Bisnis.com, JAKARTA - Ontran-ontran internal Keraton Yogyakarta kembali mencuat setelah beredar surat pemecatan Raja Keraton Yogyakarta Sri Sultan Hamengku Buwono X (Sultan HB X) kepada sejumlah adiknya dari jabatan startegis Keraton pekan ini.
Sultan HB X menerbitkan surat bertanggal 2 Desember 2020 terkait pemberhentian sepihak dua adik tirinya yakni Gusti Bendara Pangeran Hario (GBPH) Prabukusumo dan GBPH Yudhaningrat.
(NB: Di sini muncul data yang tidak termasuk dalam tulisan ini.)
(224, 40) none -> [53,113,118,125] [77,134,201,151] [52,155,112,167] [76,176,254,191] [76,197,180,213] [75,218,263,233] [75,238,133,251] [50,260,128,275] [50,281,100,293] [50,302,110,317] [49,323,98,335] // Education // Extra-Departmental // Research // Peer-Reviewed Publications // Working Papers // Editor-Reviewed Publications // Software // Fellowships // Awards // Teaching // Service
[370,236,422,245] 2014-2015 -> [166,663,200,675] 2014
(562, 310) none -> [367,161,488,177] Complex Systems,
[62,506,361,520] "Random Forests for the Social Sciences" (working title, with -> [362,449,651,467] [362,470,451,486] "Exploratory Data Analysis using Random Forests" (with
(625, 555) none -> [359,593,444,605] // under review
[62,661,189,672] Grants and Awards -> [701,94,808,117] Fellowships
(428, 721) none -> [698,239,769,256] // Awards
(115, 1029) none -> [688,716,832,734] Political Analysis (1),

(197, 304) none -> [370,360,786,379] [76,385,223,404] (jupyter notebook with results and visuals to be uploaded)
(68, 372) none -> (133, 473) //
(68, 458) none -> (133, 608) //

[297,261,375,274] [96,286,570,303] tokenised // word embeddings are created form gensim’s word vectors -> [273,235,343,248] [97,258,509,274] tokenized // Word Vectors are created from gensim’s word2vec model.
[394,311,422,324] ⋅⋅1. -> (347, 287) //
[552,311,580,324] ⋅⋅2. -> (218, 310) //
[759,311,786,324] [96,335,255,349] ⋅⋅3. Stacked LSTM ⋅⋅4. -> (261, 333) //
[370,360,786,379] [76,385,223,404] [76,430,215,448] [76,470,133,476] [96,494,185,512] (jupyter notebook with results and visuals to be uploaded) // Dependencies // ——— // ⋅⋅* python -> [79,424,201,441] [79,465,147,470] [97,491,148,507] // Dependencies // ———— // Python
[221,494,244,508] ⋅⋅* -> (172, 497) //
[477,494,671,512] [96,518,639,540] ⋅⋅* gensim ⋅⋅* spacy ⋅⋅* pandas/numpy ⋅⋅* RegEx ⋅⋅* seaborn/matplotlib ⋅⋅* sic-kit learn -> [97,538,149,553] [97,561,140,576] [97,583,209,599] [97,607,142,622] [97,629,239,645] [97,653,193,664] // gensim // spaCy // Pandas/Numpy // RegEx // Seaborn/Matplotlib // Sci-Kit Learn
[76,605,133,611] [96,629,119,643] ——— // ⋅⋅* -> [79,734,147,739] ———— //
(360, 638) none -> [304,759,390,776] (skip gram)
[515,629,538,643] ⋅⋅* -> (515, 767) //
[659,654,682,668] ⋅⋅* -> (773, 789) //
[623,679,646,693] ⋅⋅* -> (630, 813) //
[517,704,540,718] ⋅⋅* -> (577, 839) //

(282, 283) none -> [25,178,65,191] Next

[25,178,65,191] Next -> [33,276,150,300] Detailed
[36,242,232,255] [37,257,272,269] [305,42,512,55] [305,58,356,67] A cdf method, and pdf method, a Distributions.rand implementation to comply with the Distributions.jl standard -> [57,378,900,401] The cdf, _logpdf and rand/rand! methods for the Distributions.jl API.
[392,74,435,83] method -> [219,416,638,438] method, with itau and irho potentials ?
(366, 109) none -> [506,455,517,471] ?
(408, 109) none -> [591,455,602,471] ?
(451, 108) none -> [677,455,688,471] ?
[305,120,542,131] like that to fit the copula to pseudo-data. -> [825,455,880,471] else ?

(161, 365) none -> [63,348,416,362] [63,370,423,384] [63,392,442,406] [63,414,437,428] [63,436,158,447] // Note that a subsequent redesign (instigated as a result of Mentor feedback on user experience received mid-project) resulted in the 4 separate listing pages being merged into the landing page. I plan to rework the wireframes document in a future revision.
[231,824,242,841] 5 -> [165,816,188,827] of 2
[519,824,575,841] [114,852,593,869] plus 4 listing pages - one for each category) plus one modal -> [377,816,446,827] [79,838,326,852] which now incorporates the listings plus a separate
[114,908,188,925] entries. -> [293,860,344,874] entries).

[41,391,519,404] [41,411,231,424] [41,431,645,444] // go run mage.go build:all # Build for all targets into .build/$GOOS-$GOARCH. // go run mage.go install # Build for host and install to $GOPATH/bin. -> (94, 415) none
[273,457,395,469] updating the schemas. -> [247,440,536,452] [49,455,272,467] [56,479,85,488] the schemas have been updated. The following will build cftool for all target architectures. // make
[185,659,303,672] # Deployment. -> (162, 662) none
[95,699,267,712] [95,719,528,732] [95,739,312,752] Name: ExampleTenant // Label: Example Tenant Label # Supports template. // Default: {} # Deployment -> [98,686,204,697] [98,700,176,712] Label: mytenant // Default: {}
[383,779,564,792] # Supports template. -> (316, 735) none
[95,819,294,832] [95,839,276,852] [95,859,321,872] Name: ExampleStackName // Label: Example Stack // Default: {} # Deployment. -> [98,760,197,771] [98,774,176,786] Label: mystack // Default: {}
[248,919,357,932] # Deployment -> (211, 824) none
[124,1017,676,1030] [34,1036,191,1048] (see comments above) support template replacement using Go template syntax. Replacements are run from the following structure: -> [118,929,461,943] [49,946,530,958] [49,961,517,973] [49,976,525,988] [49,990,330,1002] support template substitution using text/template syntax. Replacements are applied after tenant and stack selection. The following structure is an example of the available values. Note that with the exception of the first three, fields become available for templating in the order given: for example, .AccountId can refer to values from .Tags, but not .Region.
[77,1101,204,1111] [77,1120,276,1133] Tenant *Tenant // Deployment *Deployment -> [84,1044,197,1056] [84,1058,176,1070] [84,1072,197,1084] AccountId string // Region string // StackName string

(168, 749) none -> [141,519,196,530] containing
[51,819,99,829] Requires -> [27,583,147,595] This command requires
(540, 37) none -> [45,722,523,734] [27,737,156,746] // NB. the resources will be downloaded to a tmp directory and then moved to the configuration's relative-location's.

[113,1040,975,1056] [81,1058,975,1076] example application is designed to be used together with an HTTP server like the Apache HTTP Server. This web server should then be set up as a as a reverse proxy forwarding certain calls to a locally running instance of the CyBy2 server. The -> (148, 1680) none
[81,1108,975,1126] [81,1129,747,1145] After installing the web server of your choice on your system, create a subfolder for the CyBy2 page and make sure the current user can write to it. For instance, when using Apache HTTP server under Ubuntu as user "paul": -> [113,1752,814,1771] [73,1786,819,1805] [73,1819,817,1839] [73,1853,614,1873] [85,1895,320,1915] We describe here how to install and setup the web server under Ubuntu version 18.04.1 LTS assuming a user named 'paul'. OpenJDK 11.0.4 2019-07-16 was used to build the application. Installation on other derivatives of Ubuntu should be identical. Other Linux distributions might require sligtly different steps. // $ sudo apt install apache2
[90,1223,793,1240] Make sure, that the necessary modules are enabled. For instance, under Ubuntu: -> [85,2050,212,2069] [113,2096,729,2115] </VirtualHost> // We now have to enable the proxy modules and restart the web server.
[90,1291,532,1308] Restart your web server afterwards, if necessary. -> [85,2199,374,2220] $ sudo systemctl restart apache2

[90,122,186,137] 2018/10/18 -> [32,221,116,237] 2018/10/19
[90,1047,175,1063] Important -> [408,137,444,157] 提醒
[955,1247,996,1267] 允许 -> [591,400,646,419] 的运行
Kedua adik Sultan HB X itu dilengserkan dari jabatan kepala (Penggedhe) dua departemen inti Keraton Yogya, yakni Kawedanan Hageng Punakawan (KHP) Parwa Budaya dan KHP Nitya Budaya.
Sultan lantas mengkat dua putrinya, Gusti Kanjeng Ratu (GKR) Mangkubumi dan GKR Bendara menduduki jabatan kepala dua departemen yang setingkat kementerian koordinator dalam pemerintahan Keraton itu.
Terkait pemecatan itu, salah satu adik tiri Sultan HB X, GBPH Yudhaningrat mengatakan tak berencana menggugat kakaknya. “Mboten ajeng gugat, pun kajenge (tidak akan menggugat, biarkan saja),” ujar Yudhaningrat kepada Tempo, Sabtu (23/1/2021).
Pemecatan Sultan HB X itu disinyalir Yudhaningrat dan Prabu Kusumo sebagai buntut polemik Sabda Raja yang diterbitkan Sultan HB X tahun 2015. Sabda Raja itu dinilai merusak paugeran atau tata adat Keraton karena mengganti gelar raja dan membuka peluang raja Keraton dari kalangan perempuan.
Baca Juga
Prabukusumo dan Yudhaningrat termasuk dalam gerbong putra-putri HB IX yang menolak Sabda Raja dari HB X itu. Bahkan keduanya bisa dikategorikan paling keras menentang. Mereka tidak lagi mau masuk ke lingkungan Keraton Yogyakarta untuk menjalankan tugas-tugasnya sebagai pangeran.
Yudha menuturkan pasca dicopot dari jabatan struktural Keraton Yogya oleh Sultan HB X, dirinya memilih menjalani kehidupan sebagai pangeran di luar keraton. “Menjadi pangeran yang merdeka itu justru lebih enak, bebas,” kata Yudha.
Yudha menuturkan, kelegaannya lepas dari Keraton berkaca dari ajaran Nabi Muhammad SAW, yakni bersikap tegas atas sikap yang diambil. Karena tak setuju Sabda Raja maka ia pun memilih menyingkir dari Keraton.
“Saya tidak mau abu-abu, kalau dukung (Sabda Raja HB X) ya akan dukung, kalau tidak ya akan nyatakan tidak,” ujarnya.
Kini Yudha bersama pangeran lain yang menolak Sabda Raja itu hanya akan menunggu dan berdoa terkait nasib Keraton Yogya ke depan dengan Sabda Raja itu.
Yudha menuturkan, Keraton Yogya sebagai kerajaan Mataram Islam tersisa hanya bergantung nasab dan nasib. Nasab dalam arti suksesi di dalamnya hanya mengatur hubungan darah dari keturunan laki-laki raja bertahta.
“Kalau nasabnya keliru (dengan memilih raja perempuan), ya sudah nasibnya bubar,” ujar Yudha.